La rubrica dell’avvocato
La rubrica dell’avvocatoa cura dell’ Avv. Claudio Calvello
(Patrocinante in Cassazione – DPO e membro di Federprivacy)
È REATO (di maltrattamenti in famiglia) SPINGERE UN FIGLIO CONTRO IL GENITORE SEPARATO
Se uno dei due genitori arriva al punto di mettere il figlio contro l’altro, ad esempio attraverso una costante opera di denigrazione, l’altro genitore può chiedere al Tribunale la modifica dei provvedimenti precedentemente assunti. Il Tribunale potrà quindi disporre un’ammonizione, il risarcimento dei danni, o anche la condanna a una sanzione amministrativa. Potrà inoltre valutare la nuova collocazione del figlio presso l’altro genitore e la revoca dell’affidamento condiviso, disponendo l’affido esclusivo. Alla revoca può conseguire anche la condanna del genitore al versamento dell’assegno di mantenimento per il minore oramai collocato presso l’altro coniuge. Altra recente pronuncia della sesta sezione penale della Cassazione ha invece confermato una condanna per maltrattamenti inflitta ad una mamma che aveva cercato di mettere suo figlio contro il padre. La donna era stata già condannata dai giudici di merito e si era rivolta alla Suprema Corte per sostenere che suoi comportamenti (che i consulenti avevano descritto come “portati a strumentalizzare i figli per scopi vendicativi nei confronti del coniuge”) non potevano configurare il reato di maltrattamenti. I giudici della Corte hanno, tuttavia, respinto il ricorso evidenziando che “i maltrattamenti erano stati realizzati mediante una pluralità e continuità di condotte vessatorie fatte di ripetute minacce, ingiurie e umiliazioni sorrette da consapevole malafede, sicuramente integranti il delitto contestato e hanno accertato gli effetti devastanti prodotti da tali condotte sulla crescita del minore”. In tutti questi casi si pone il rischio di un grave pregiudizio della relazione affettiva genitore-figlio, minandosi sia il diritto del minore alla bi-genitorialità, sia il diritto del padre o della madre di svolgere pienamente il proprio ruolo genitoriale.

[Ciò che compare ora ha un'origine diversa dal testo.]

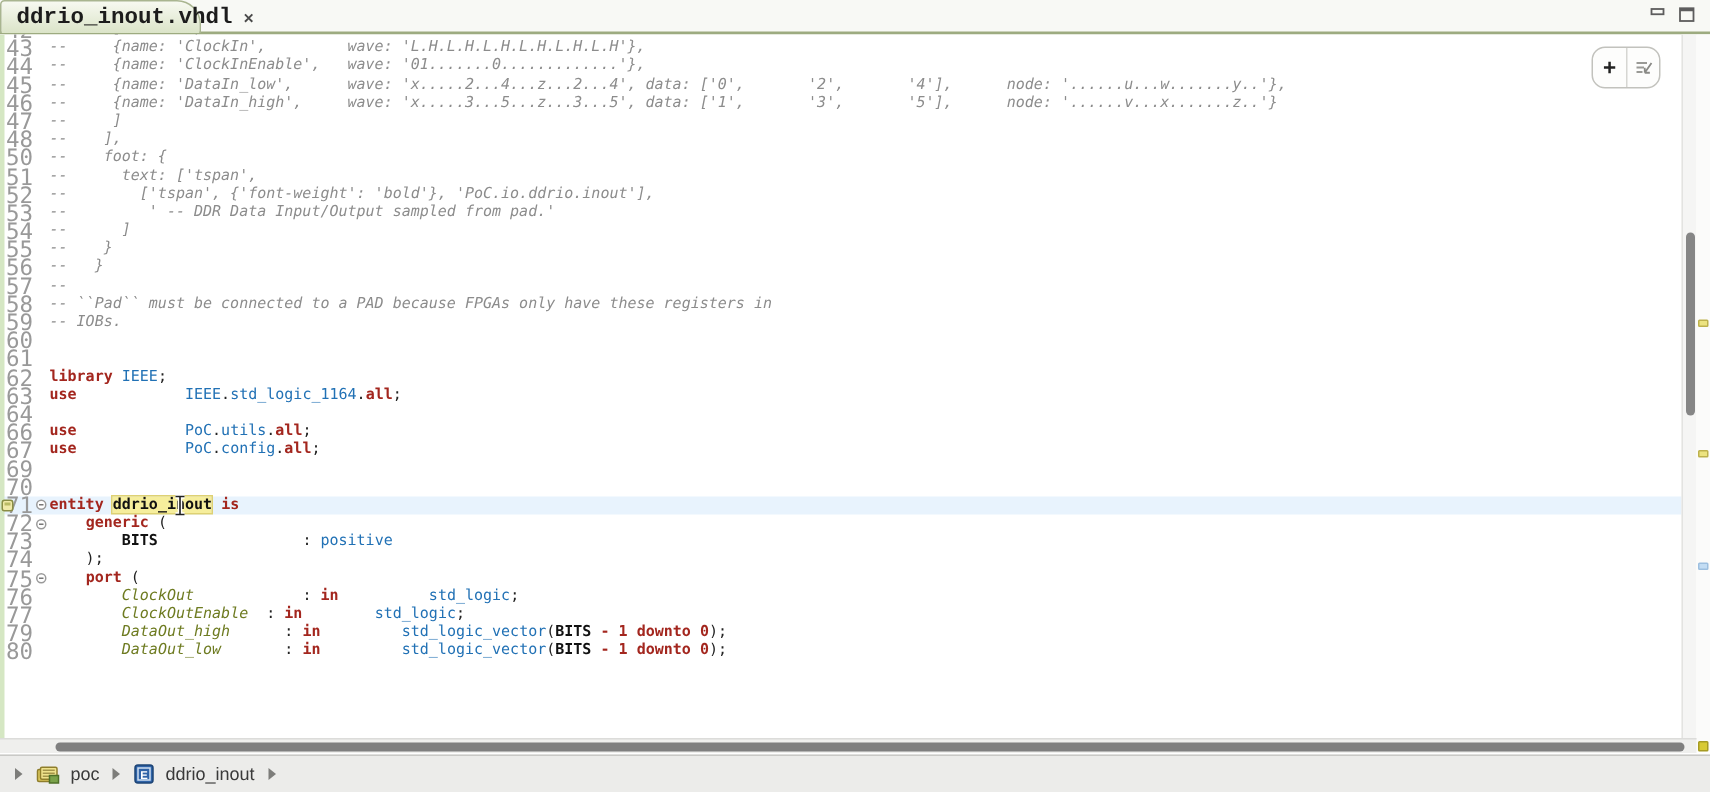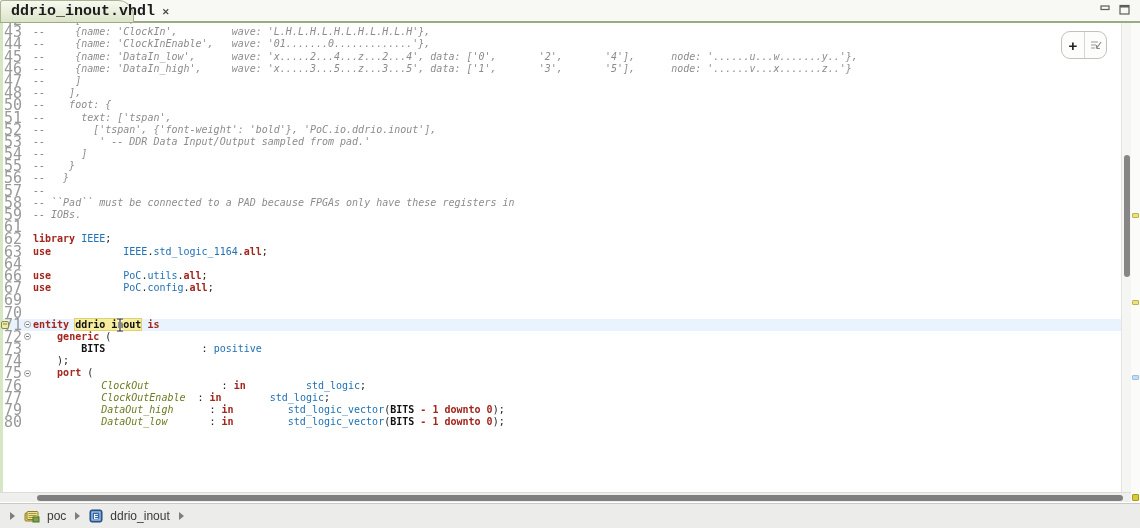"60" div.row { html: none -> <div><span>60</span><span></span><span></span></div> }
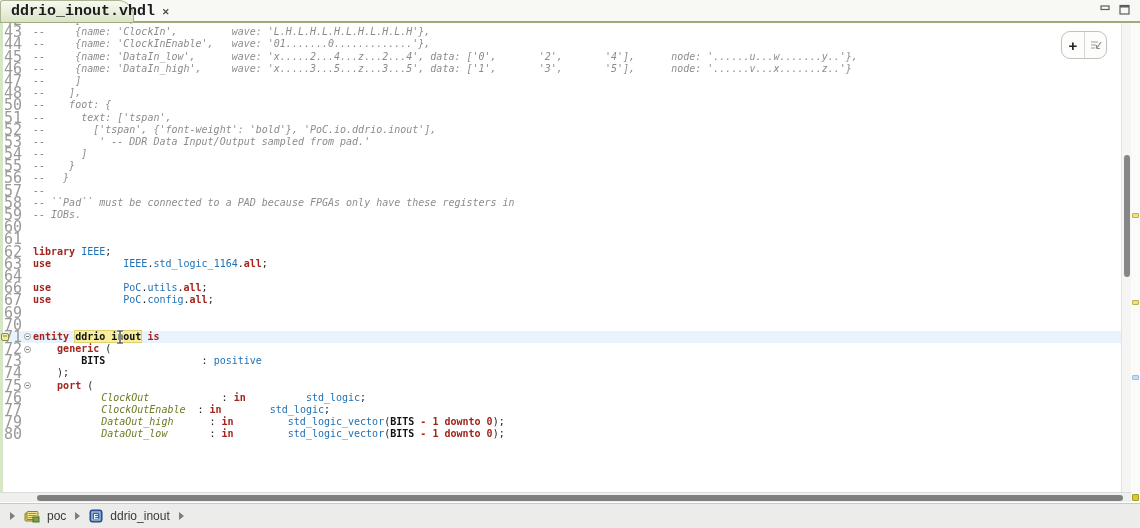"ClockOut" .pt { margin-left: 20px -> none }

STOP AL MANTENIMENTO DOPO I 34 ANNI
La vicenda vedeva protagonista un padre che agiva in Tribunale per chiedere la cessazione del suo obbligo di mantenimento nei confronti della figlia, ultraquarantenne, spiegando che la stessa non avesse in alcun modo provato a cercare lavoro in tutti questi anni, pur avendo l’età per farlo. Poiché sia il Tribunale, che la Corte di Appello avevano rigettato l’istanza del padre, il padre ricorreva in Cassazione, richiamando precedenti sentenze che avevano provato a individuare un limite ragionevole di età del figlio, oltre il quale il mantenimento non poteva essere più preteso. Era stata individuata infatti l’età presuntiva di 34 anni, quale soglia reputata congrua al giorno d’oggi per ritenere non più giustificato lo stato di non autosufficienza economica. Una volta superati i 34 anni, anche se non si è indipendenti economicamente, i figli raggiungono dunque una sorta di autonomia presunta, che non giustifica più l’obbligo di versare a loro favore il mantenimento. È evidente, tuttavia, che la spettanza dell’assegno di mantenimento debba comunque essere valutata caso per caso. Ad esempio, bisogna tenere conto di eventuali impedimenti psicofisici o di oggettive difficoltà di inserimento nel mercato del lavoro.